# DIY canister filter



## matt-sheeran (Sep 10, 2012)

i've been looking around for a canister filter and have noticed that some prices are way out of my budget range.. 
i thought i'd google around and see if anyone has ever made there own.
i came across this guys 1 and he has pics of step by step instructions on how to DIY..

http://www.aquaticplantcentral.com/foru ... -step.html

my only question is what type of pump would i need and how many lph would be best for a 500L aquarium?
any thoughts?


----------



## fusion (Jun 21, 2012)

Very ingenious, your tank is 130 gal, im thinking you would need to make it 2 or 3 times bigger than that one


----------



## austings (May 12, 2012)

Thats a pretty awesome DIY Project. But, I am thinking a sump would be better suited for you. More or less the same thing is done. Youre going to be buying a pump anyways, so why not build a sump?

As fusion said, if you go this route, you will need to make it bigger. Or make a couple of these. Which would require a bigger pump, or two pumps. And for the cost of that, you could DIY a sump easily.


----------



## matt-sheeran (Sep 10, 2012)

yeah its always handy to have a plumber for a best mate.. he recons this will be fairly easy... gonna make 1 big canister (the biggest pipe with all the fittings) and see how that goes then maybe make a second if need be... i'm just unsure on what pump to use.. think i could just use a pond fountain pump (3000Lph)??
not keen on a sump setup cause I've never used 1 and am unfamiliar with them.


----------



## jcabage (May 29, 2012)

matt-sheeran said:


> not keen on a sump setup cause I've never used 1 and am unfamiliar with them.


I'd do some research before you make your decision. Sumps are much more convenient IMO.

Check out this DIY build for a second reference if you decide to go with the canister anyway.

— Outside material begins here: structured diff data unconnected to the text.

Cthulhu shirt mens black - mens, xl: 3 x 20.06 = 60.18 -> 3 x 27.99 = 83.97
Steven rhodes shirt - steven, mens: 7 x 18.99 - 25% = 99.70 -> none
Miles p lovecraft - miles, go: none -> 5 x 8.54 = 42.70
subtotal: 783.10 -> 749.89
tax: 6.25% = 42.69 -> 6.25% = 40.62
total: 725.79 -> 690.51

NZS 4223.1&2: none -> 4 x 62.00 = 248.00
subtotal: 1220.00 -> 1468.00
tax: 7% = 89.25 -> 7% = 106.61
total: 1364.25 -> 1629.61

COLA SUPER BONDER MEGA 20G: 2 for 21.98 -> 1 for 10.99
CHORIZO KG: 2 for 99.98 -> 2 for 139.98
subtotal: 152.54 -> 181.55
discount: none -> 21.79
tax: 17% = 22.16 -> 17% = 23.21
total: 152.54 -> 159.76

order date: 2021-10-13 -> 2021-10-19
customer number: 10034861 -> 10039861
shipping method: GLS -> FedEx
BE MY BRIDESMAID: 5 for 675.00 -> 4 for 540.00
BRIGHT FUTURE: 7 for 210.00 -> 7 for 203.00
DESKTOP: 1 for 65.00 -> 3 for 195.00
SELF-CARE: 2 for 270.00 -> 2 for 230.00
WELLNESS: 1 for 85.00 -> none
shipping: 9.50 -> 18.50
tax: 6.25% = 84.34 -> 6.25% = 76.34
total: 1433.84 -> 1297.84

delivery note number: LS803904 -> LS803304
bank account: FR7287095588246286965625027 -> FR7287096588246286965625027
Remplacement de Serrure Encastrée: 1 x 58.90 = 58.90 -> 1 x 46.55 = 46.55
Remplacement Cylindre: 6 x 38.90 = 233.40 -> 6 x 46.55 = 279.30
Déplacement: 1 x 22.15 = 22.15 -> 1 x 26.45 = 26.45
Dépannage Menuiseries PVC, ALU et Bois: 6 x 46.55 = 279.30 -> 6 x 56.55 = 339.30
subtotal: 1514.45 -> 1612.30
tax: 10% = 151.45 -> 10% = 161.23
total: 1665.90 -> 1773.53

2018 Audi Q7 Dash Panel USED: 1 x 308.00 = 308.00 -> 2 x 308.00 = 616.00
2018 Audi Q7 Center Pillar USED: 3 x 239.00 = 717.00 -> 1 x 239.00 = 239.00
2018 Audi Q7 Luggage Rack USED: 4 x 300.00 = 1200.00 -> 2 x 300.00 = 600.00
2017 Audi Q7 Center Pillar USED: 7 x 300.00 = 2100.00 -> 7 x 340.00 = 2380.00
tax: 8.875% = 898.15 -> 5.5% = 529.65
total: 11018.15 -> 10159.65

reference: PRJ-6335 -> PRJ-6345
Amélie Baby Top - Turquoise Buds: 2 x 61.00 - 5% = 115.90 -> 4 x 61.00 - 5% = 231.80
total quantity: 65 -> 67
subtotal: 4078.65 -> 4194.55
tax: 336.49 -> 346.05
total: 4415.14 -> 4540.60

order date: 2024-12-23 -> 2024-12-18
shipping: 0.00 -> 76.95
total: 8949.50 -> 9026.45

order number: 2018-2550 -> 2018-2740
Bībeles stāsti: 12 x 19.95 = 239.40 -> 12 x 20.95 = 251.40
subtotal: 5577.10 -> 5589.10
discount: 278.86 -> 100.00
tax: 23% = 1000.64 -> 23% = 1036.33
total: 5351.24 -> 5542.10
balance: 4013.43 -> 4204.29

Do this and build a cheap trickle/sump!


----------



## matt-sheeran (Sep 10, 2012)

i still dont get why sumps are better tho.. for me i believe 1 or 2 canister filters will do the job..i move houses a fair bit so a canister would be easyer to unpack and set up again.. that trickle/sump says its ment to sit on top of your fish tank? that would just look ugly and get in the way?.


----------



## jcabage (May 29, 2012)

The sump adds extra water volume to your tank which can be said of a canister too, but it's usually not nearly as much. This is beneficial to your water conditions, i.e. nitrates, etc. More water is always better. The sump is also just as easy to move as a canister. It will have two pipes that can be tucked down inside. The only downside might be taking up 1 ft. more space in your back seat, which isn't much to speak about. The sump will also provide great oxygenation to the water, and my favorite part, it will allow you to hide your heater and whatever else you normally have to stick in your tank. That is the biggest plus in my book. The sump will sit under your stand just like a canister. I'm not sure what he said in the video, but you'll just have to get a pump to push the water back up to the tank (same as the canister). Sumps are also much easier to clean as well, IMO. I've never had to start an external overflow, but aside from that there is no priming etc. Just flop filter floss and go. Anyway, post some pictures of whatever you build


----------



## matt-sheeran (Sep 10, 2012)

ahhh ok i may give a DIY sump a go.. i might even do a canister as well, make even better filtration lol.. i've been looking around for a cheap bigger tank so i'll see how i go with that then i'll start my filtration


----------



## sion342 (Sep 28, 2012)

matt-sheeran said:


> i've been looking around for a canister filter and have noticed that some prices are way out of my budget range..
> i thought i'd google around and see if anyone has ever made there own.
> i came across this guys 1 and he has pics of step by step instructions on how to DIY..
> 
> ...


I believe u got to made another canister or bigger one,but that is an awesome idea, I will do this canister.


----------